[WHAT YOU WILL DO] Starting at the first line of the data, print each line verbatim up to and including the line bearing "subscription tracking (webhook-synced)", omitting pictures.

[DATA FOR REVIEW]
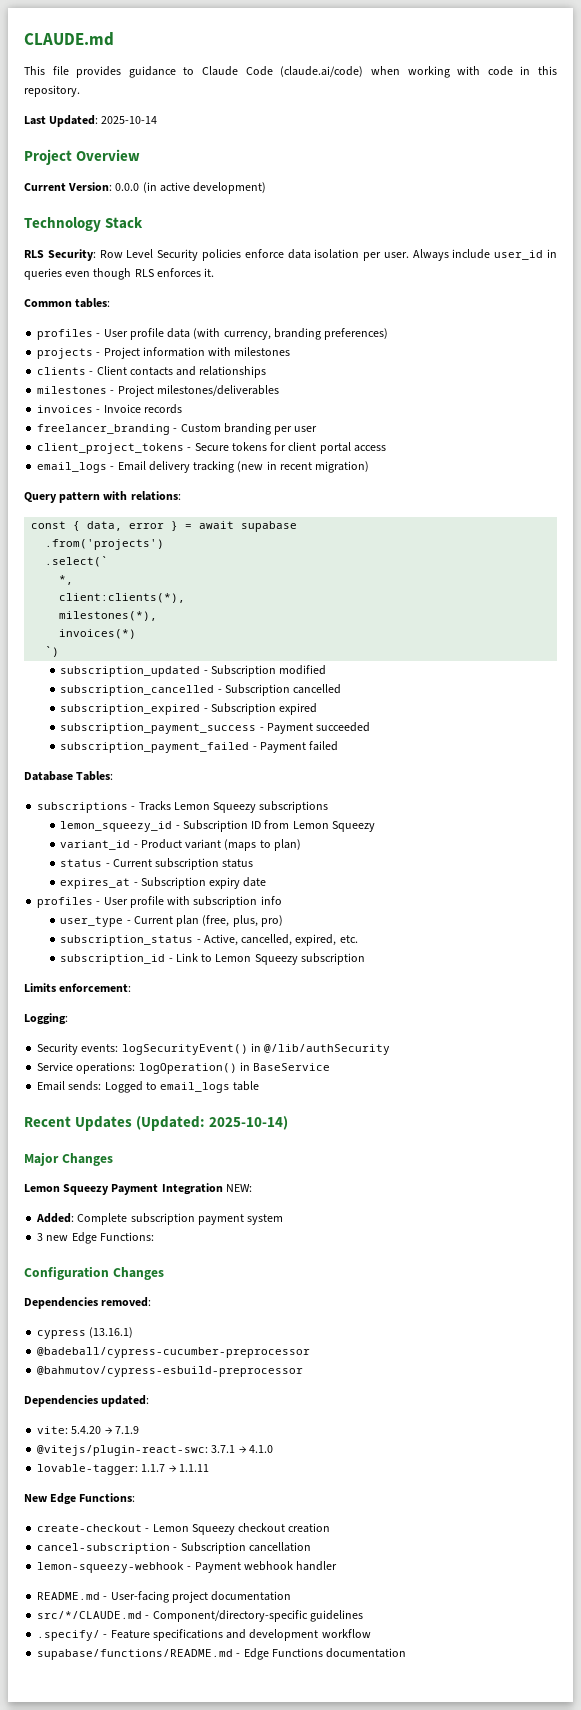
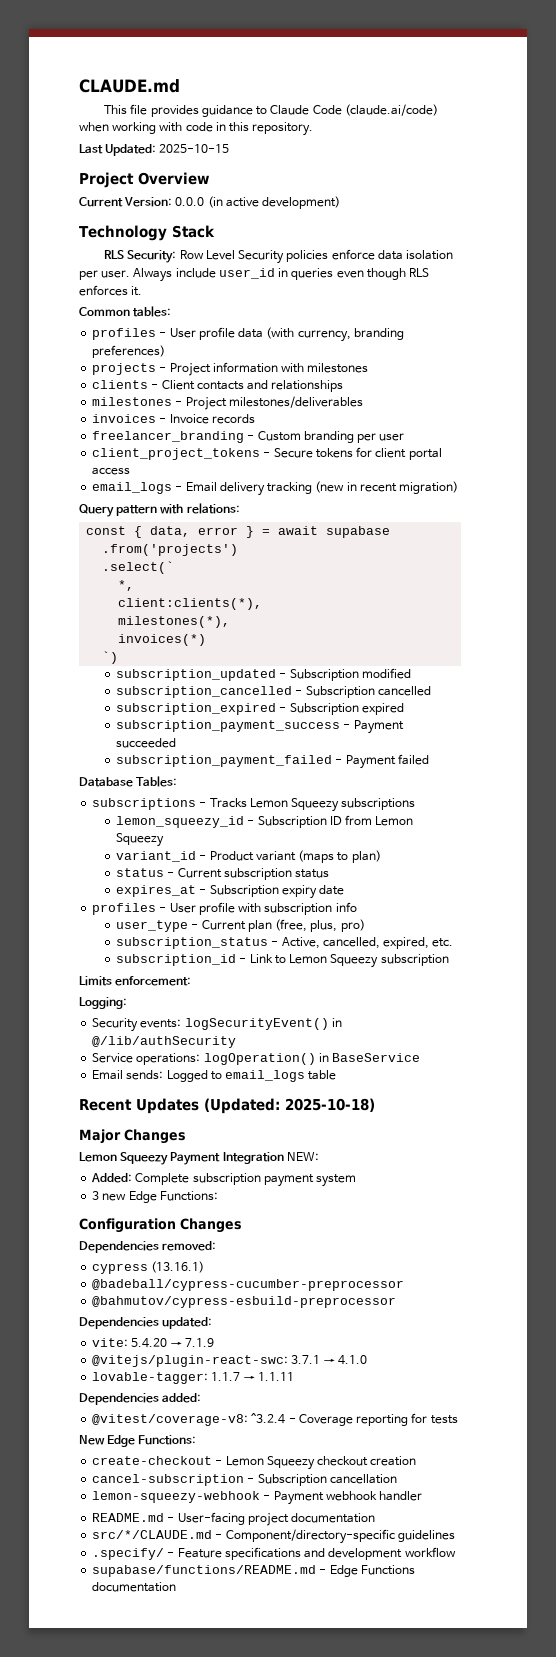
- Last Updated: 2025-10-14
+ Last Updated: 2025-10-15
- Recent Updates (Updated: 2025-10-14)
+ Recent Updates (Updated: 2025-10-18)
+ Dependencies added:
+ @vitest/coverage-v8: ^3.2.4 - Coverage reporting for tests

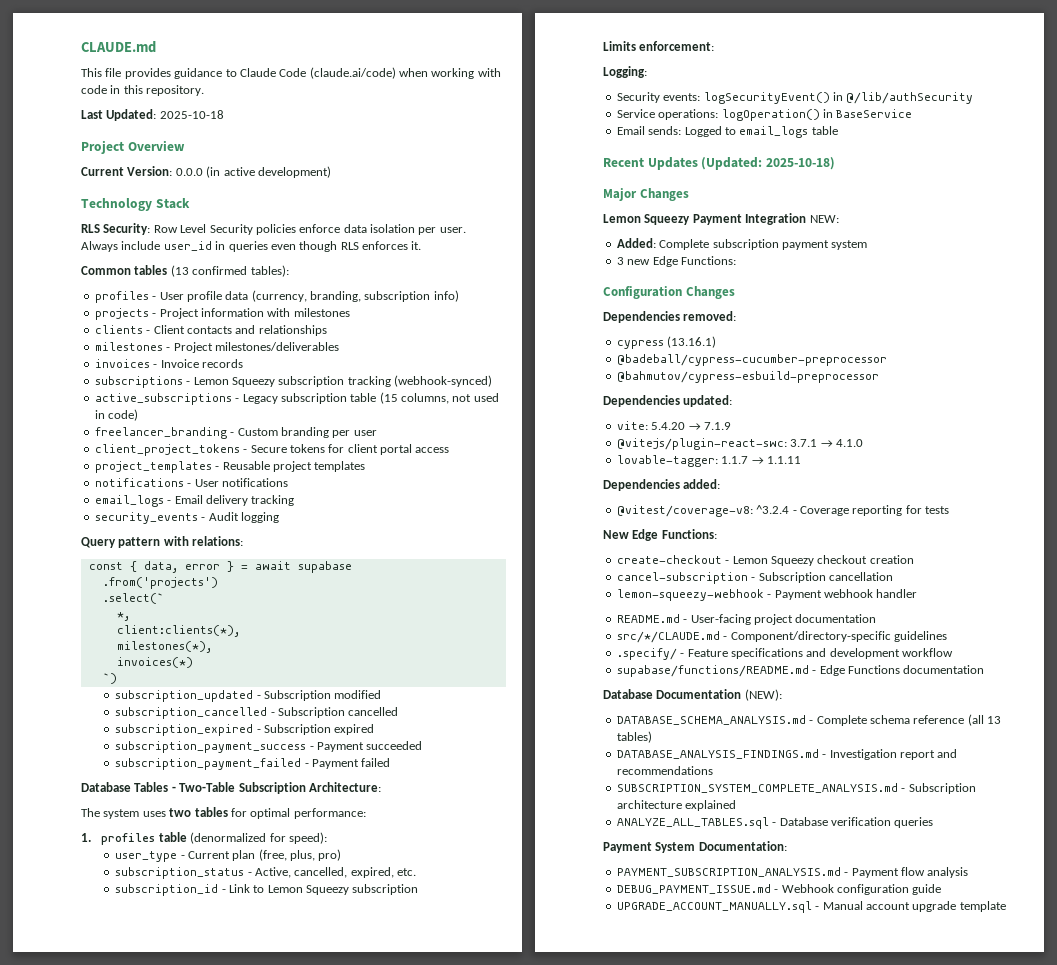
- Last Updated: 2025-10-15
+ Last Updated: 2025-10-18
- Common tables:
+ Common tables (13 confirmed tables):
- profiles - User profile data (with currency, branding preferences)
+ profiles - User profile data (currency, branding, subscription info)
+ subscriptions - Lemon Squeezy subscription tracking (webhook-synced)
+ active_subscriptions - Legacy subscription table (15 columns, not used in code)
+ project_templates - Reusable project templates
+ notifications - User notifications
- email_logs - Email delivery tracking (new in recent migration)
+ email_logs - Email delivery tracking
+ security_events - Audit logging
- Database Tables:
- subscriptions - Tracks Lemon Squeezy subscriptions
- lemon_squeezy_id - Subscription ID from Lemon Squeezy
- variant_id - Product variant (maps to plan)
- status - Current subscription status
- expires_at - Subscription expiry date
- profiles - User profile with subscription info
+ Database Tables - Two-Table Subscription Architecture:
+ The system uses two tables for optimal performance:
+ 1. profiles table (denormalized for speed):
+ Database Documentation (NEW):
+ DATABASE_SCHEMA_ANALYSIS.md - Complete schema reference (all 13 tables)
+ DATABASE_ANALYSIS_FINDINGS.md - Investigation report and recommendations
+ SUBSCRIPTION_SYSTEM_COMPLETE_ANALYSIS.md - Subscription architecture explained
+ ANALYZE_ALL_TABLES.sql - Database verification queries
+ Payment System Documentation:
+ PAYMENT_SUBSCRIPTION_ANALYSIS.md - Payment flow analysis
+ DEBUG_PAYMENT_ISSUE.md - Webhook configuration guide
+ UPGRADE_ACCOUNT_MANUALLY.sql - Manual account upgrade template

[TASK RESULT]
- Last Updated: 2025-10-14
+ Last Updated: 2025-10-15
- Recent Updates (Updated: 2025-10-14)
+ Recent Updates (Updated: 2025-10-18)
+ Dependencies added:
+ @vitest/coverage-v8: ^3.2.4 - Coverage reporting for tests

- Last Updated: 2025-10-15
+ Last Updated: 2025-10-18
- Common tables:
+ Common tables (13 confirmed tables):
- profiles - User profile data (with currency, branding preferences)
+ profiles - User profile data (currency, branding, subscription info)
+ subscriptions - Lemon Squeezy subscription tracking (webhook-synced)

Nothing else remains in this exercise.